Assignment: In the records below, the part to copy starts at the line containing "font-size: 15px ->" and goes to the last line; output it exactly, without pictures.

-- Dataset excerpts follows --

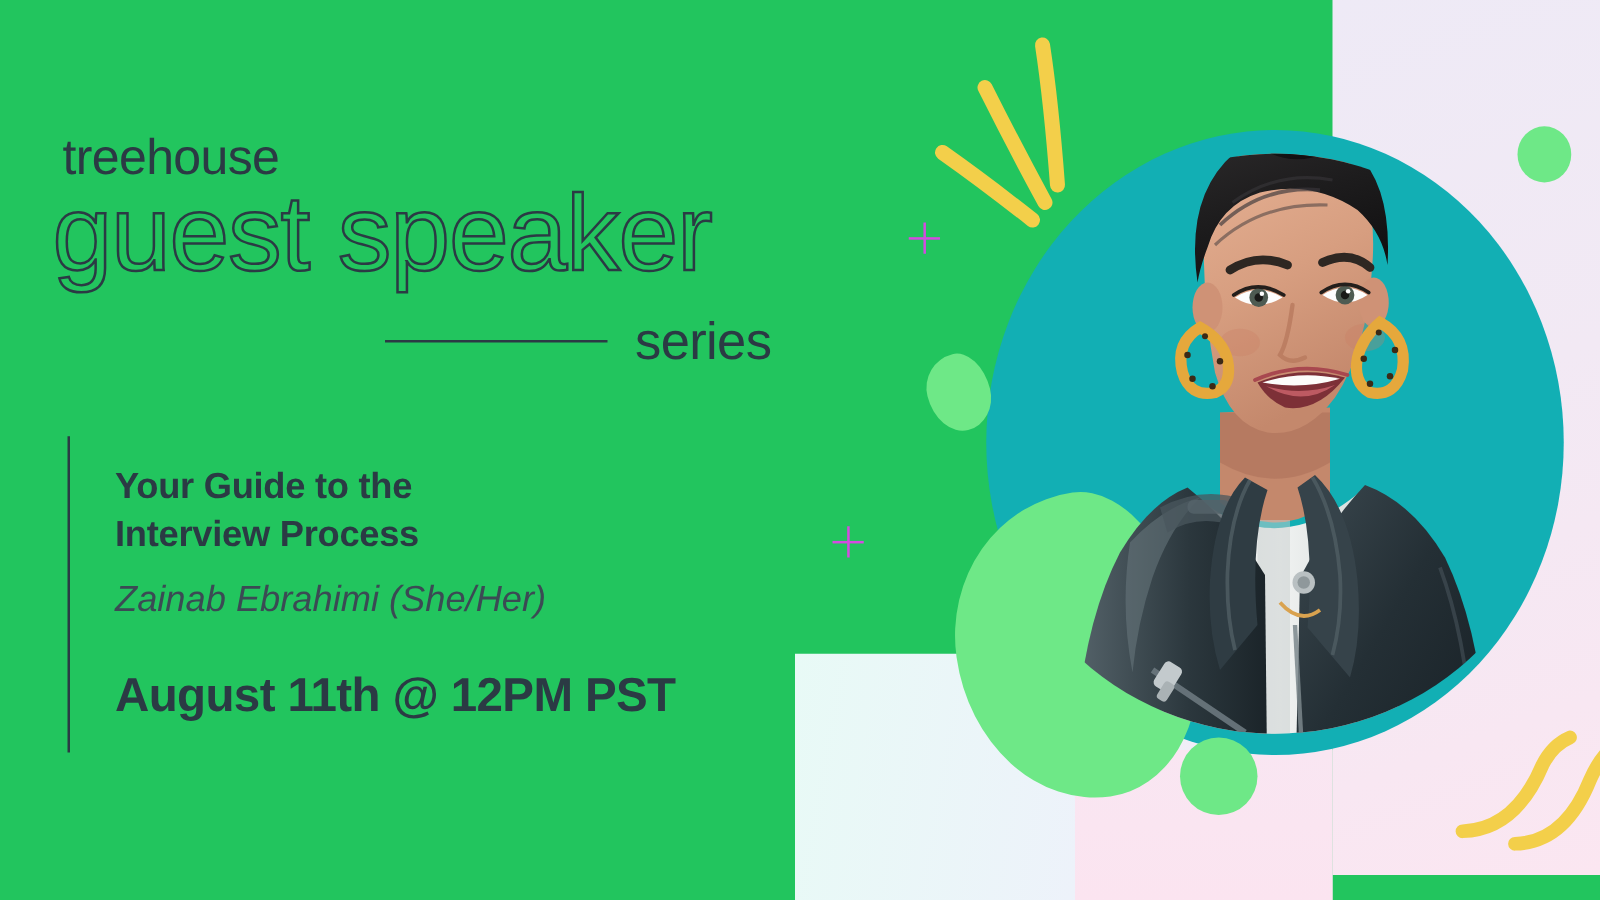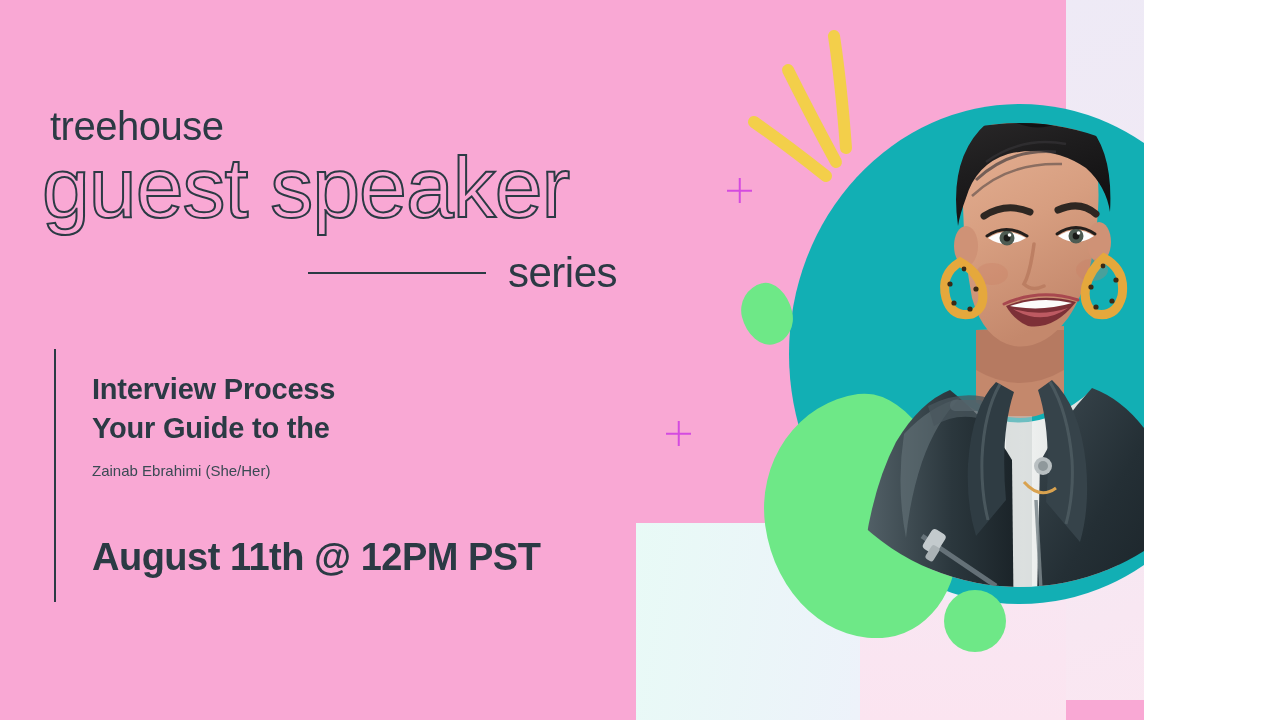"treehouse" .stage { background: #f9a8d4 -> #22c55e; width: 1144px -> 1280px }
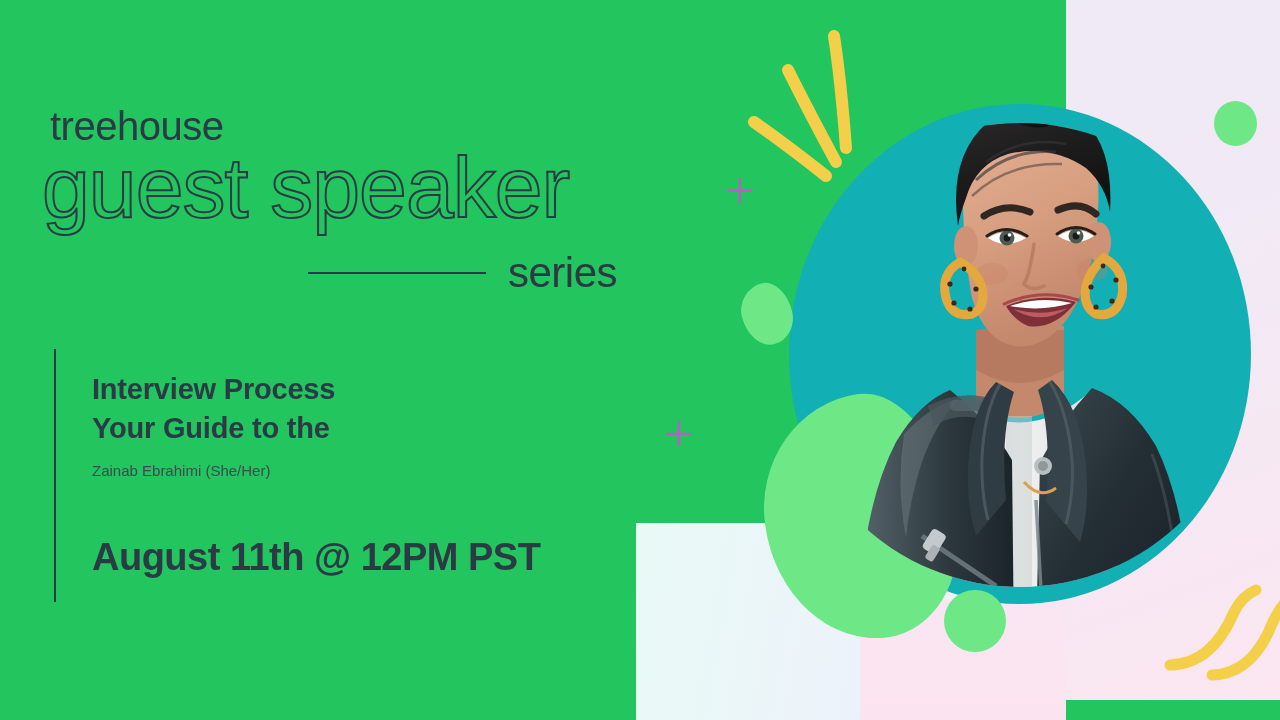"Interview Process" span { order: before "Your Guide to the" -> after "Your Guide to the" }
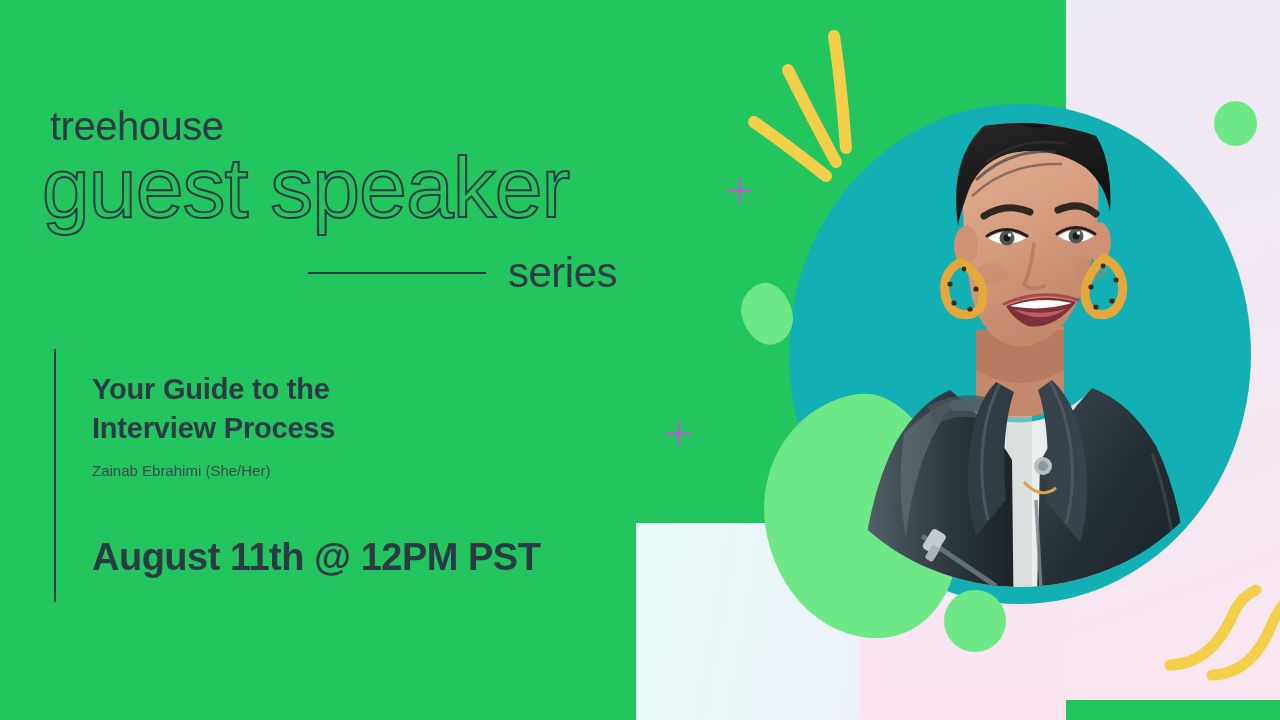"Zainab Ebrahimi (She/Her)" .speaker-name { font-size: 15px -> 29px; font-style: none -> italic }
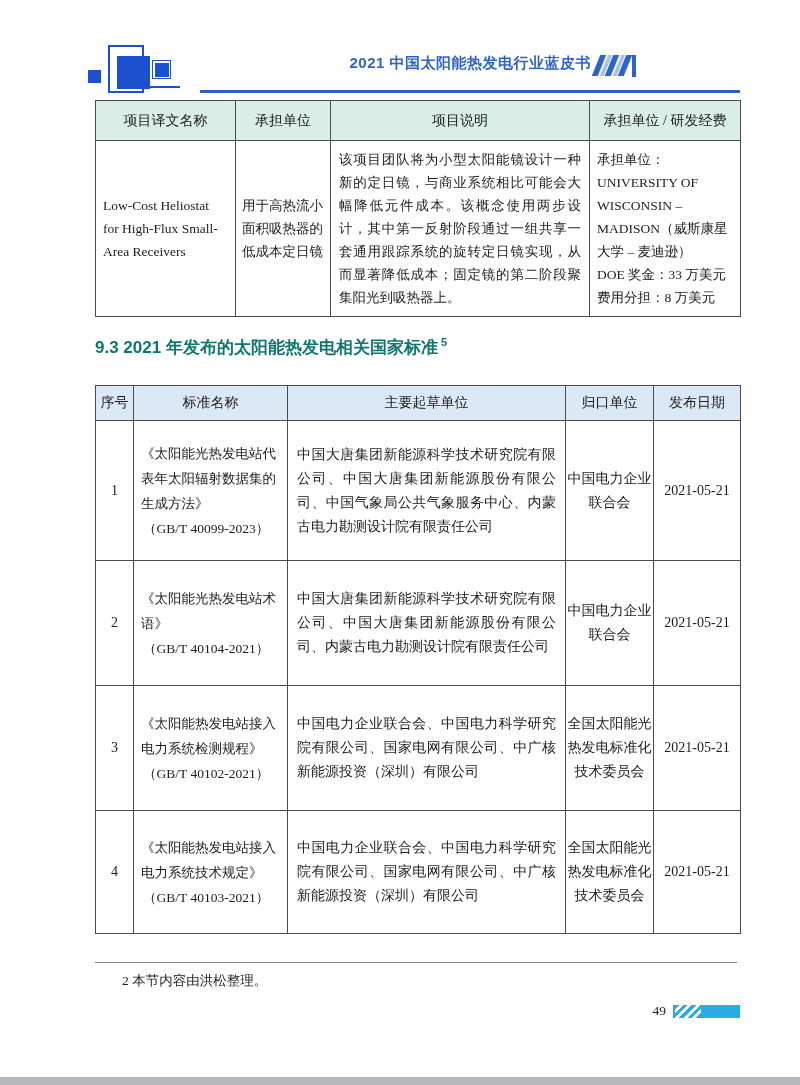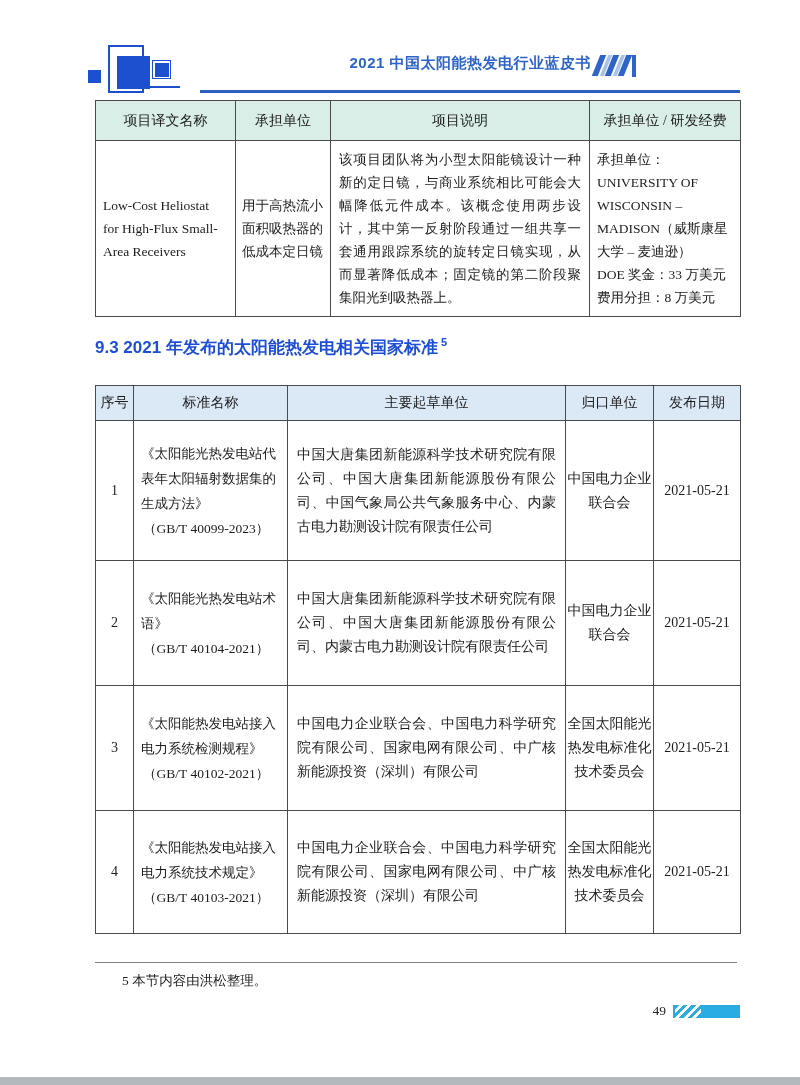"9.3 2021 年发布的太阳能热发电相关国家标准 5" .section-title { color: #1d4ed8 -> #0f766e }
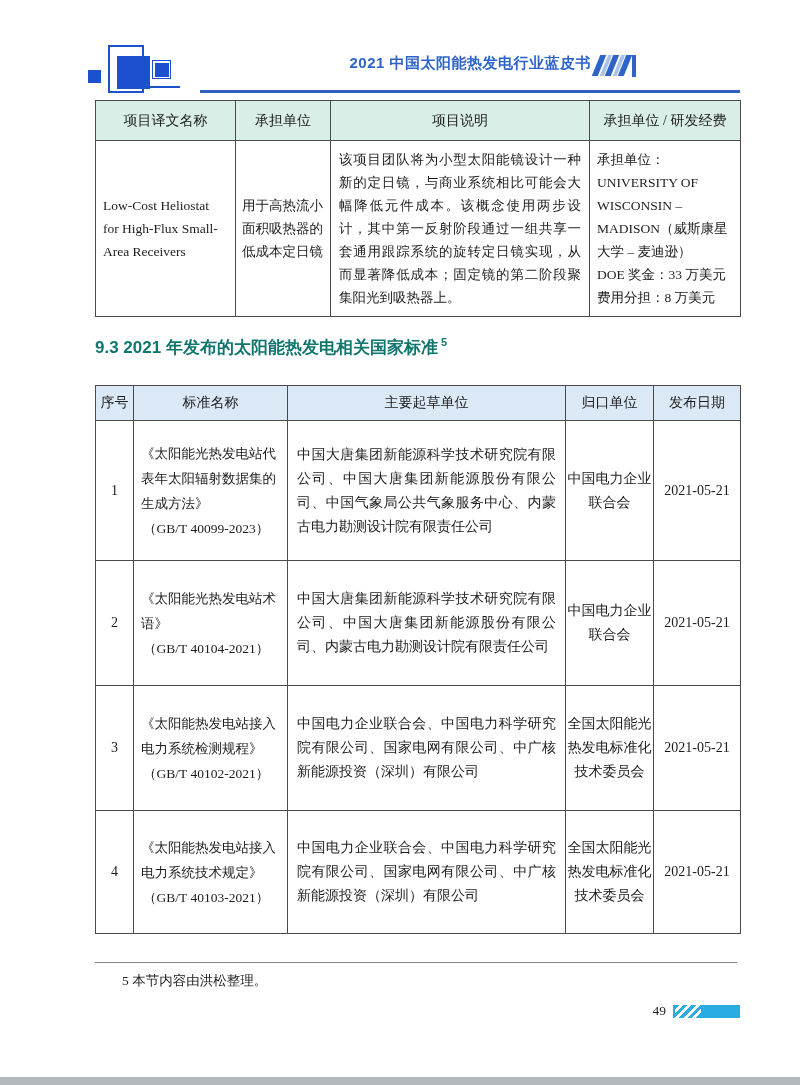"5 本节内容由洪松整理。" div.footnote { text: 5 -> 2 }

-- Dataset excerpts concluded --

Output for this exercise:
"Zainab Ebrahimi (She/Her)" .speaker-name { font-size: 15px -> 29px; font-style: none -> italic }
"9.3 2021 年发布的太阳能热发电相关国家标准 5" .section-title { color: #1d4ed8 -> #0f766e }
"5 本节内容由洪松整理。" div.footnote { text: 5 -> 2 }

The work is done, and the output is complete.